I edited today and after a while, I shared what I see for myself and I will be accompanied by photos of my days here rather than in the city, I will show them in another instance. I write from Chiang Mai in the north of Thailand in the mountains. Furthermore, I have been here since the end of February with some ins and outs of the city. I have been here much longer than expected. I arrived very tired from 18 months of wandering and the last two months were with Peter, We had an intensive time since he had limited time, and we had to maximise the time we had, coming here from Chile does not happen all the time, nor is it close, it was extraordinary. Chiang Mai is recommended by travellers as a good place to stop. An ancient city of the thirteenth century, walled, with 173 temples and there are many tourists, settled travellers and expats (resident foreigners). I did not find out much beforehand I like to discover it my way. They had spoken to me about the wonders  here, but I was disappointed even though I didn't expect anything. An historic city full of low buildings between temples, up to 3 temples per block, nothing is very organised, the city has spread fast in the last 60 years. But as time went by, I discovered their culture, traditions, many ethnic groups and their many festivities with mass participation and great joy, it captivated me.

their children

My intention was to finish my dental treatment, and here they gave me 3 renewable months after another three months of visa, which covered the time I needed. On the third day having breakfast and looking at the street I saw a sign dental 4 you” I crossed the street and asked for an appointment, they gave me a form to fill out and instead of asking the address they asked what hotel I was in. This is my place, it's for foreigners, and I went in and finally finished having my teeth fixed. 5 countries, 5 languages ​​wrapped in my mouth, all an unwanted record. I settled in Awana House, (guest house) I have to emphasise that this was a small boutique hotel and I lived in the room upstairs, the cheapest one, the rest was very chic. In addition to being cute and well located, I included a photo. For the first time I begin to contact travellers and tourists from the hotel. Their guests are Europeans, mostly French,  who have awakened my French that was lagging behind English, most were my age, more or less and many had been in Thailand for a long time and Awana House was their base, some were travelling, others have jobs in NGOs. The first time I was the one who stayed and the others left. I have become friends with several of them and three of them returned in November, it was a pleasure to return to our long conversations, shared lunches and from time to time, I did a feast of bread, wine and cheese on the large terrace outside my place. You talk from here and there, and I learned that getting a resident visa was relatively easy, I already knew that in other countries in the area it was very difficult to get a visa. The fact of being in one place that I had taken a liking to appealed to me.  I found out how the Thai language student visa is easy to get, but you have to prove 80% of classes had been attended, how much fun that you can apply for that visa up to 90 years old .... LOL  Then the retirement visa suited me, I had never thought about residency, there are 2, 2 million expats in Thailand, because it is  so easy.

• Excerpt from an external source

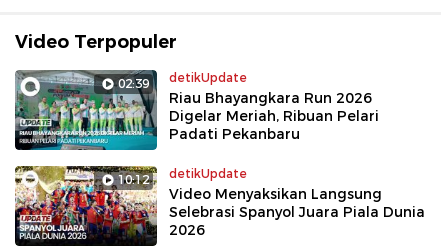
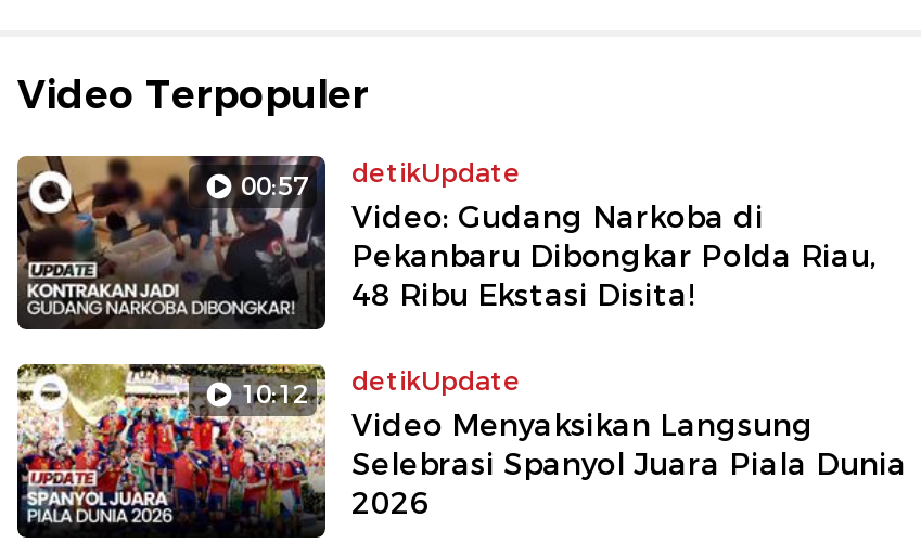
[14,69,247,151] [image] | 02:39 detikUpdate -> [15,154,521,332] [image] | 00:57 detikUpdate
[169,89,379,143] Riau Bhayangkara Run 2026 | Digelar Meriah, Ribuan Pelari | Padati Pekanbaru -> [351,197,877,314] Video: Gudang Narkoba di | Pekanbaru Dibongkar Polda Riau, | 48 Ribu Ekstasi Disita!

the common night food market

 

sharing dinners is almost a “must”


The  food is extraordinary, varied and life revolves around the food. At night, the streets are filled with tables in the streets and side walks, sheds are full of Thai people eating, tourists go to tourist restaurants. There are 30 types of mushrooms, cones filled with mysterious things, banana leaves are made into shopping bags, toads, snails and an endless number of indescribable interiors. The photo is of us eating, we went with Moy the owner of the hotel, her French boyfriend, and her Thai friends, in the photo, that included me as the rest were only Thais that go to this shed. I could put hundreds of photos of street food because there are more than 100 dishes out there.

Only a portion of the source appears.